Why are ecologists so bullish on “enhanced geothermal” power plants, and how do they differ from regular geothermal?

Paul Berman, Milwaukee, WI

Geothermal energy is energy derived from the natural heat beneath the Earth’s surface. The word geothermal comes from the Greek “geo” (for earth) and “therme” (heat).

Humans have been harnessing the heat from the center of the Earth for eons in one form or another, but it wasn’t until the 20th century that we started utilizing it as a renewable power source. By drilling below the Earth’s surface and cycling water or other liquids down there, the heat is brought up to use directly as a heat source or indirectly to create steam that turns turbines that generate electricity. When ambient temperatures are colder than the ground, a geothermal heat pump removes heat from the collector's fluids, concentrates it, and transfers it to the building. When ambient temperatures are warmer than the ground, the heat pump removes heat from the building and deposits it underground.

The world’s first commercial geothermal power plant opened in Italy in 1911, but the U.S. didn’t see its first utility-grade geothermal plant until 1960 when the Geysers Geothermal Field opened for business in Northern California. Cut to the present and the U.S. leads the world in geothermal energy production with some 6,500 megawatts of power online from 93 different plants from coast to coast. Geothermal systems, which provide so-called “baseload” supplies of power—that is, available 24/7—are a good complement to other renewables which are only available on an intermittent basis (solar when the sun shines, wind when the wind blows).

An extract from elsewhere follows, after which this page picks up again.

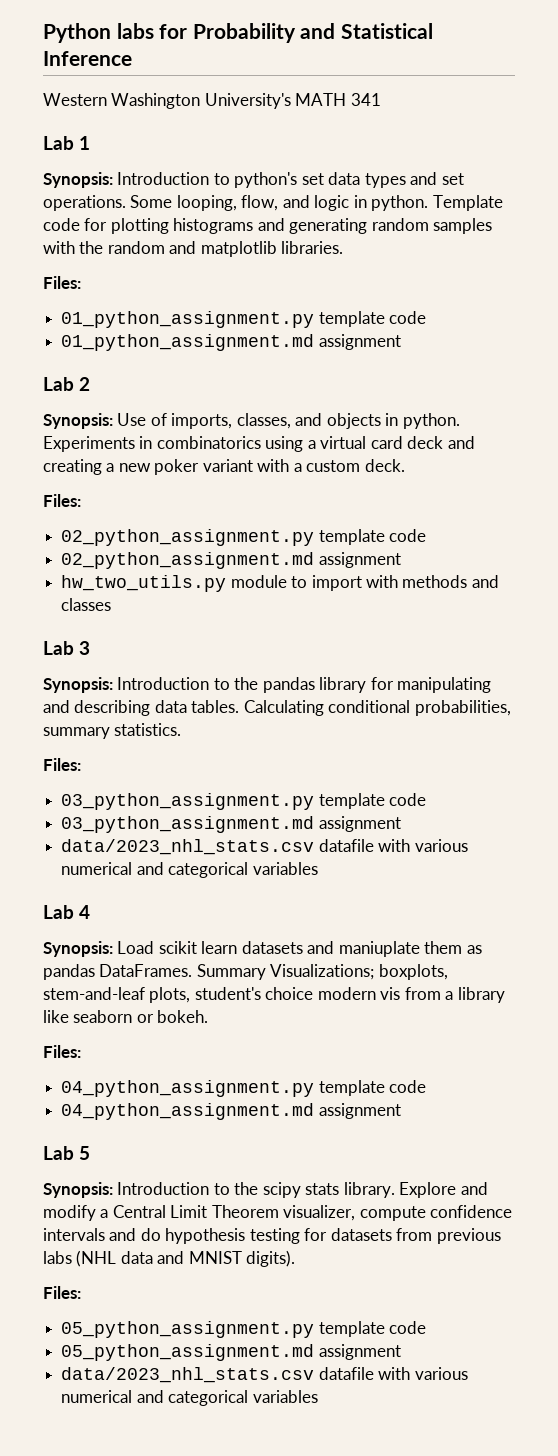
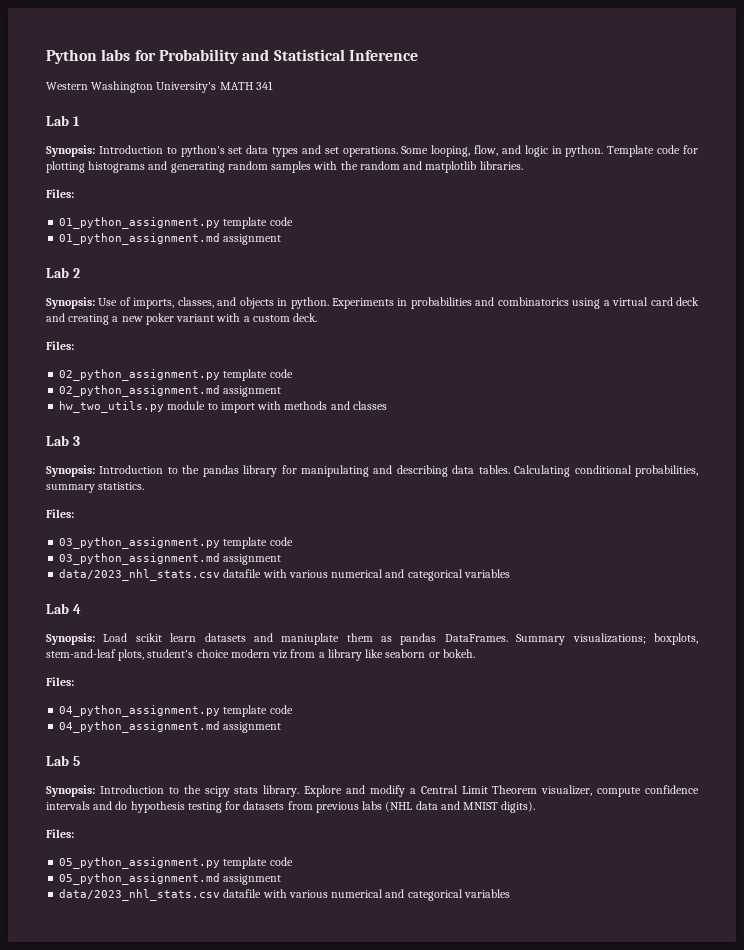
- Experiments in combinatorics using a virtual card deck and creating a new poker variant with a custom deck.
+ Experiments in probabilities and combinatorics using a virtual card deck and creating a new poker variant with a custom deck.
- Summary Visualizations; boxplots, stem-and-leaf plots, student's choice modern vis from a library like seaborn or bokeh.
+ Summary visualizations; boxplots, stem-and-leaf plots, student's choice modern viz from a library like seaborn or bokeh.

And in November 2023, Texas-based Fervo Energy, with backing from Google, opened a new generation of geothermal plants in Nevada. This so-called “enhanced geothermal system” (EGS) facility supercharges the geothermal production process by using advanced drilling techniques to access deeper and harder-to-reach resources. EGS also involves using high-pressure water to break up the subterranean rocks so as to enable the extraction of larger loads of heat much more quickly. As the water circulates through these fractures, it absorbs heat from the surrounding rocks before being brought back to the surface to generate electricity. (Conventional geothermal plants tap into hot springs and geysers much closer to the Earth’s surface.) And deeper drilling means enhanced geothermal can be implemented just about anywhere on the planet.

Despite the invention of the EGS concept in the early 1970s, Americans are a little late to the party with regard to developing it for large-scale generation. The first commercial-scale EGS plants opened in France and Germany in the early 2000s, and these days dozens of others can be found across the United Kingdom, Australia and Japan.

Industry analysts think U.S. producers will soon catch up with other leading EGS countries given that it’s such a reliable and inexpensive energy generation system to maintain—although up front development costs are still high given that the technology is relatively new.